Given their collective weight of 27% in the S&P 500, any weakness in mega-cap stocks could exacerbate the broader index’s decline, which has already retreated 6.6% from its July highs. However, the S&P 500 is still up more than 11% year-to-date.
“When the big tech stocks start going down … the indexes go down,” noted Matt Maley, Chief Market Strategist at Miller Tabak. This decline can trigger a snowball effect as investors become nervous and begin selling their mutual funds or exchange-traded funds (ETFs), further depressing the market.
The recent stock market selloff has already impacted some mega-cap stocks, with Apple, the largest company by market value, dropping approximately 13% since late July. Nvidia, another high-flying stock, fell by nearly 12% in September. Despite these setbacks, Apple remains up 32% for the year, while Nvidia has surged nearly 200%.
The pressure on mega-cap stocks is emanating from rising bond yields. Higher yields on Treasuries offer investors an alternative to stocks and increase borrowing costs for both corporations and households. The yield on the U.S. benchmark 10-year Treasury has reached its highest level in roughly 16 years, largely due to concerns that the Federal Reserve may maintain interest rates at current levels for an extended period.

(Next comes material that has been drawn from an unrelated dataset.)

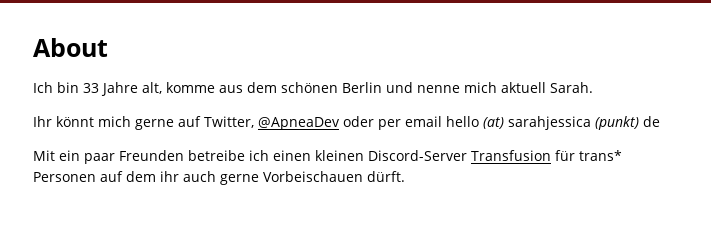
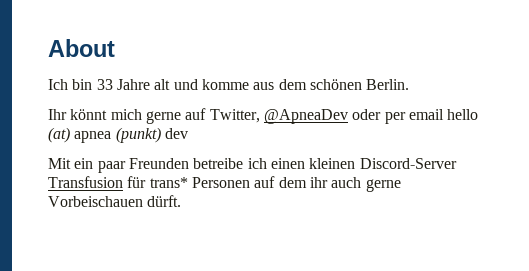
[142,82,162,94] alt, -> [154,79,198,90] alt und
[342,82,593,93] Berlin und nenne mich aktuell Sarah. -> [366,79,410,90] Berlin.
[508,116,660,130] sarahjessica (punkt) de -> [74,127,188,143] apnea (punkt) dev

Tech and growth companies, including mega-caps, tend to be particularly sensitive to rising yields because their future projected earnings are discounted more severely. Matt Stucky, Senior Portfolio Manager at Northwestern Mutual Wealth Management Co., noted, “Because (the mega-caps) are more highly valued, that just means that they are going to be more sensitive to changes in real interest rates.”
Options markets are also reflecting elevated concerns among investors. Thirty-day implied volatility for the Nasdaq-100-tracking Invesco QQQ ETF, which measures expected short-term price swings, has recently surged to 22, the highest level since mid-April.
However, some strategists emphasize that the rise in implied volatility for tech stocks is not significantly higher than that of the broader market. Nevertheless, this complacency could leave tech stocks exposed to increased volatility if market declines accelerate from current levels.
Despite the overall market’s decline, some mega-cap stocks have managed to hold up relatively well. Alphabet, for example, has seen only a slight drop in its shares since late July.
The Nasdaq 100, which serves as a proxy for a broader range of large tech and growth stocks, has experienced a similar decline to the S&P 500 since late July. It remains up around 35% for the year but has retreated 7% from its highs.
Beyond the impact of rising yields, mega-cap stocks face other risks. Amazon, one of the major players among these companies, is grappling with a U.S. antitrust lawsuit filed against it, adding a new layer of concern to the mega-cap space.
Moreover, while optimism surrounding the increased use of AI applications has bolstered tech stocks this year, there are lingering questions about the extent to which AI will ultimately boost profits. J. Bryant Evans, Portfolio Manager at Cozad Asset Management, noted, “The whole promise of AI hasn’t… reached fruition yet.” This uncertainty underscores the challenges mega-cap tech companies face in maintaining their lofty valuations and growth trajectories amid evolving market dynamics.